=== Data provided ===

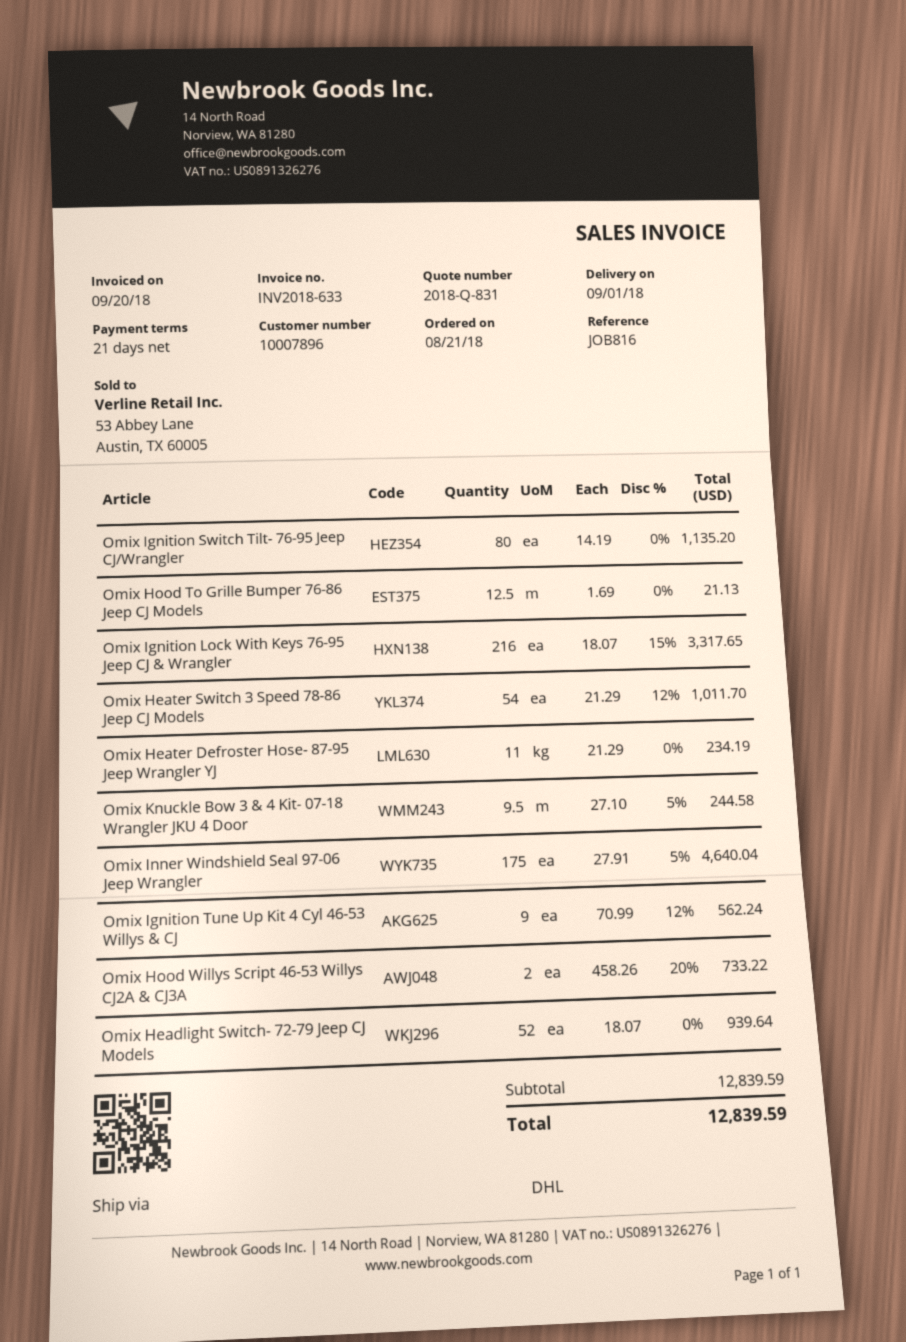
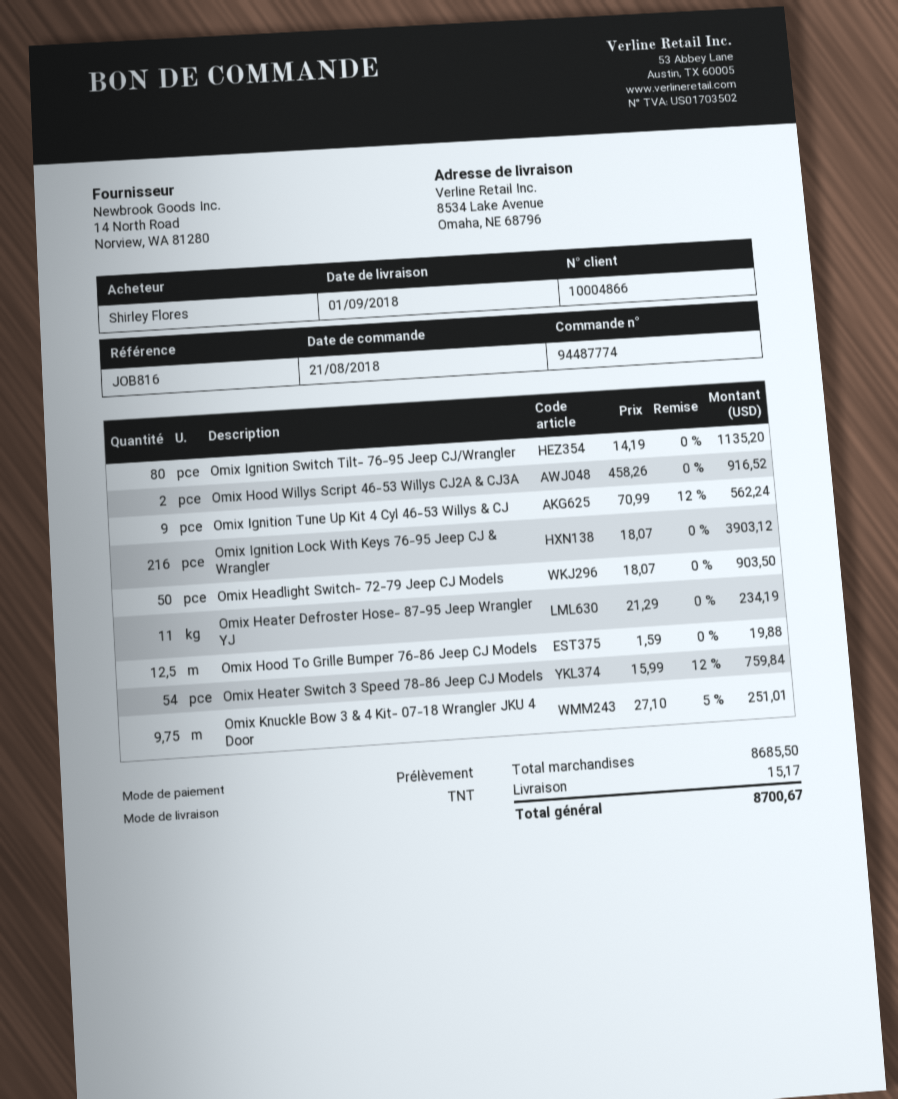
customer number: 10007896 -> 10004866
shipping method: DHL -> TNT
Omix Hood To Grille Bumper 76-86 Jeep CJ Models: 12.5 x 1.69 = 21.13 -> 12.5 x 1.59 = 19.88
Omix Ignition Lock With Keys 76-95 Jeep CJ & Wrangler: 216 x 18.07 - 15% = 3317.65 -> 216 x 18.07 = 3903.12
Omix Heater Switch 3 Speed 78-86 Jeep CJ Models: 54 x 21.29 - 12% = 1011.70 -> 54 x 15.99 - 12% = 759.84
Omix Knuckle Bow 3 & 4 Kit- 07-18 Wrangler JKU 4 Door: 9.5 x 27.10 - 5% = 244.58 -> 9.75 x 27.10 - 5% = 251.01
Omix Inner Windshield Seal 97-06 Jeep Wrangler: 175 x 27.91 - 5% = 4640.04 -> none
Omix Hood Willys Script 46-53 Willys CJ2A & CJ3A: 2 x 458.26 - 20% = 733.22 -> 2 x 458.26 = 916.52
Omix Headlight Switch- 72-79 Jeep CJ Models: 52 x 18.07 = 939.64 -> 50 x 18.07 = 903.50
subtotal: 12839.59 -> 8685.50
shipping: none -> 15.17
total: 12839.59 -> 8700.67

===

**Activity:**
Copy the records exactly. Skip the images.

**Response below:**
customer number: 10007896 -> 10004866
shipping method: DHL -> TNT
Omix Hood To Grille Bumper 76-86 Jeep CJ Models: 12.5 x 1.69 = 21.13 -> 12.5 x 1.59 = 19.88
Omix Ignition Lock With Keys 76-95 Jeep CJ & Wrangler: 216 x 18.07 - 15% = 3317.65 -> 216 x 18.07 = 3903.12
Omix Heater Switch 3 Speed 78-86 Jeep CJ Models: 54 x 21.29 - 12% = 1011.70 -> 54 x 15.99 - 12% = 759.84
Omix Knuckle Bow 3 & 4 Kit- 07-18 Wrangler JKU 4 Door: 9.5 x 27.10 - 5% = 244.58 -> 9.75 x 27.10 - 5% = 251.01
Omix Inner Windshield Seal 97-06 Jeep Wrangler: 175 x 27.91 - 5% = 4640.04 -> none
Omix Hood Willys Script 46-53 Willys CJ2A & CJ3A: 2 x 458.26 - 20% = 733.22 -> 2 x 458.26 = 916.52
Omix Headlight Switch- 72-79 Jeep CJ Models: 52 x 18.07 = 939.64 -> 50 x 18.07 = 903.50
subtotal: 12839.59 -> 8685.50
shipping: none -> 15.17
total: 12839.59 -> 8700.67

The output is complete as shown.